1Note that the name tip
in any other clone will name its highest-numbered revision. If the same changesets both just went in to both repositories, they may have different local numbers, but the last one will have the highest local number. In this particular case, then, tip
in each repository would name the same changeset.
See also the Mercurial FAQ, under the definitions of "head" and "tip". Note how each changeset has two numbers: a local, simple incrementing count, and a hash ID: 0:838e
, 1:3fe4
, 2:4563
, and so on. Git has the hash ID, but not the locally-useful, incrementing and easy-to-use number. Git thus forces you to use a raw hash ID, or a branch name.
(I'm not sure how tip
plays with the Hg Evolve extension. I imagine it still just refers to the highest local revision number, since you would outdate an old head by inserting a new head. This would maintain the property that the Mercurial tip is always a head, although not all Mercurial heads are the tip—only one head can be the tip.)
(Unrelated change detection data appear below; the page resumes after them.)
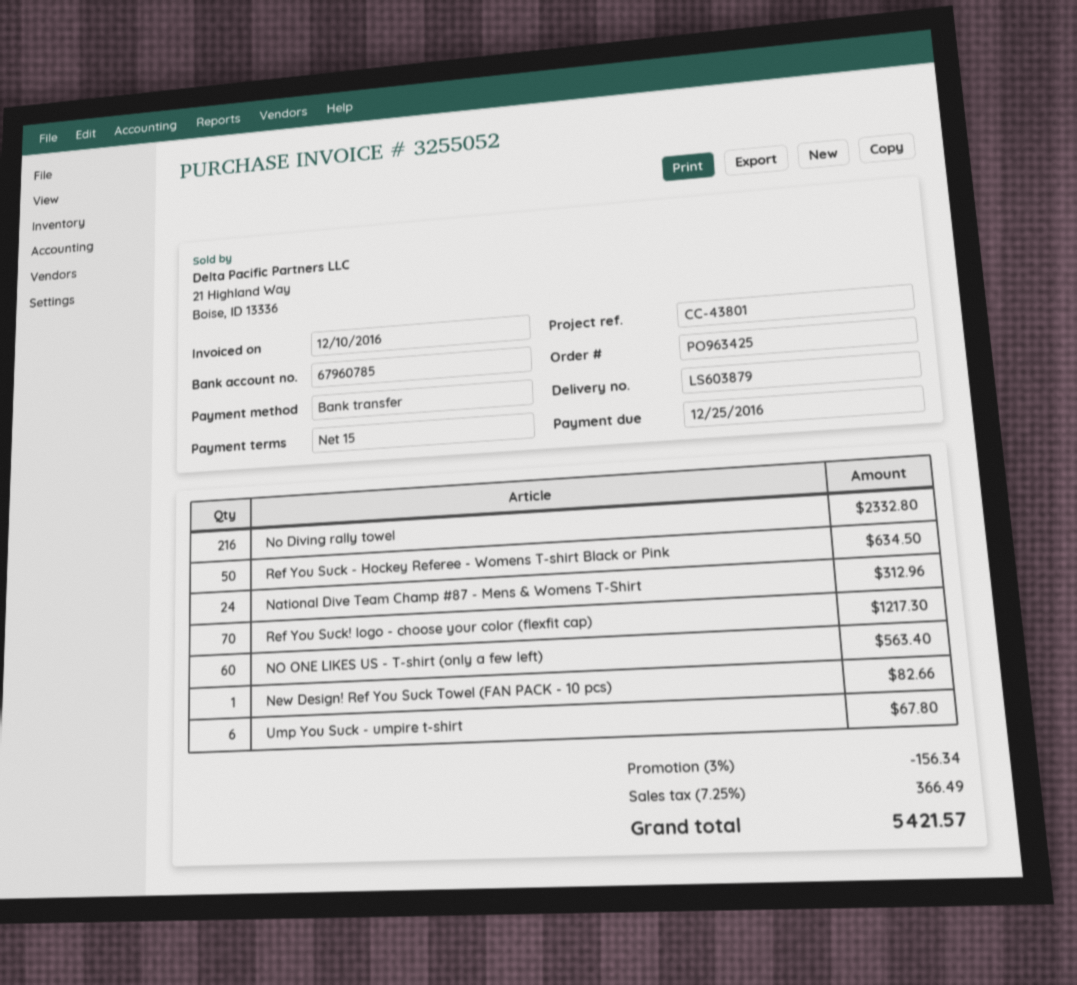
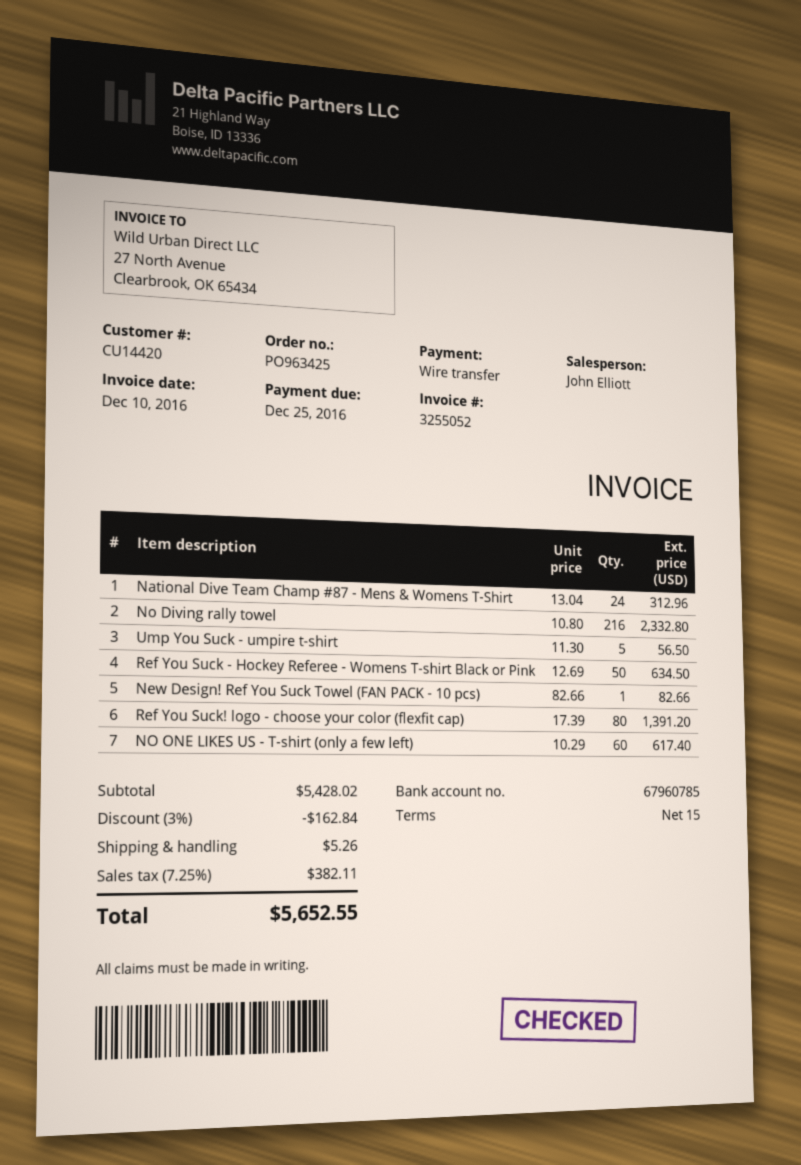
Ref You Suck! logo - choose your color (flexfit cap): 70 for 1217.30 -> 80 for 1391.20
NO ONE LIKES US - T-shirt (only a few left): 60 for 563.40 -> 60 for 617.40
Ump You Suck - umpire t-shirt: 6 for 67.80 -> 5 for 56.50
discount: 3% = 156.34 -> 3% = 162.84
shipping: none -> 5.26
tax: 7.25% = 366.49 -> 7.25% = 382.11
total: 5421.57 -> 5652.55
2You also run the risk of someone else delivering new commits to the repository while you're not looking, so that either tip
or a branch name refers to an even-newer commit than the one you intended. Ideally, you want a unique unchanging identifier for a commit. That would be its hash ID. You can use a hash ID in both VCSes, but hash IDs are, at the least, annoying. This risk may be outweighed by the convenience of names.